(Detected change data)
==========

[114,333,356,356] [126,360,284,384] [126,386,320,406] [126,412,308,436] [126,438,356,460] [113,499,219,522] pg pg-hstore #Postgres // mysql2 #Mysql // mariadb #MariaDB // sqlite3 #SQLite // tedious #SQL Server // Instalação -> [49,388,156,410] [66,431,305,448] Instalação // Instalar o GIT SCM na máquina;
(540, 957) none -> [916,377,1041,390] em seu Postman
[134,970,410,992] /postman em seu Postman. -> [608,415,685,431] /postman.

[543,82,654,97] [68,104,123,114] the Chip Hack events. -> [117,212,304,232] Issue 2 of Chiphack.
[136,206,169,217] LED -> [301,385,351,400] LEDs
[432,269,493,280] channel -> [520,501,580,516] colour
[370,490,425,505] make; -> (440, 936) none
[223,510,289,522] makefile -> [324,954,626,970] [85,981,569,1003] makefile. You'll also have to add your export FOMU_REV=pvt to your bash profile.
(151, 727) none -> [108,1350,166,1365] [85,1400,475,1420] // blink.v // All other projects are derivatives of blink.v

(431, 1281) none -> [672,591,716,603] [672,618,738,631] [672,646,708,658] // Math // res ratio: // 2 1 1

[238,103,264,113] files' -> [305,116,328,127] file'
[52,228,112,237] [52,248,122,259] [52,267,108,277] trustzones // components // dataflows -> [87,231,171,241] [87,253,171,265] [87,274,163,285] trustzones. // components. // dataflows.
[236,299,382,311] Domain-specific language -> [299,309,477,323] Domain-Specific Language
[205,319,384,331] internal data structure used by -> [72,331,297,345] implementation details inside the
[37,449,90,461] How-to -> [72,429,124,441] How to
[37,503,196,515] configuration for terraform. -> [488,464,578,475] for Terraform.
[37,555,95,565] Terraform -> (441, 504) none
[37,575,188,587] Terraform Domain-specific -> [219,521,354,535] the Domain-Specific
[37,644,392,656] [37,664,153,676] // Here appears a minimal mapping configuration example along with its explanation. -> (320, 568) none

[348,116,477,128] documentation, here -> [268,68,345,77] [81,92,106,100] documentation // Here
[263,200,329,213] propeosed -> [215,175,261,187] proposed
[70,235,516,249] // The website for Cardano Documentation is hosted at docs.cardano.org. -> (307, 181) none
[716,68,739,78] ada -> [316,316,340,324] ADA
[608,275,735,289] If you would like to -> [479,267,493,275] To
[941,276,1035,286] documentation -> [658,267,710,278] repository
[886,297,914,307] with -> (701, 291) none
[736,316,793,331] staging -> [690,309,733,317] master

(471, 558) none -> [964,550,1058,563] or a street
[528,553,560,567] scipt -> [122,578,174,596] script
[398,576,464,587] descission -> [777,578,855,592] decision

==========

Instructions for the task =>
Starting at the line that has "[136,206,169,217] LED ->" in the records above, restate word for word every line until the one that has "[205,319,384,331] internal data", and include that one as well.

Finished task =>
[136,206,169,217] LED -> [301,385,351,400] LEDs
[432,269,493,280] channel -> [520,501,580,516] colour
[370,490,425,505] make; -> (440, 936) none
[223,510,289,522] makefile -> [324,954,626,970] [85,981,569,1003] makefile. You'll also have to add your export FOMU_REV=pvt to your bash profile.
(151, 727) none -> [108,1350,166,1365] [85,1400,475,1420] // blink.v // All other projects are derivatives of blink.v

(431, 1281) none -> [672,591,716,603] [672,618,738,631] [672,646,708,658] // Math // res ratio: // 2 1 1

[238,103,264,113] files' -> [305,116,328,127] file'
[52,228,112,237] [52,248,122,259] [52,267,108,277] trustzones // components // dataflows -> [87,231,171,241] [87,253,171,265] [87,274,163,285] trustzones. // components. // dataflows.
[236,299,382,311] Domain-specific language -> [299,309,477,323] Domain-Specific Language
[205,319,384,331] internal data structure used by -> [72,331,297,345] implementation details inside the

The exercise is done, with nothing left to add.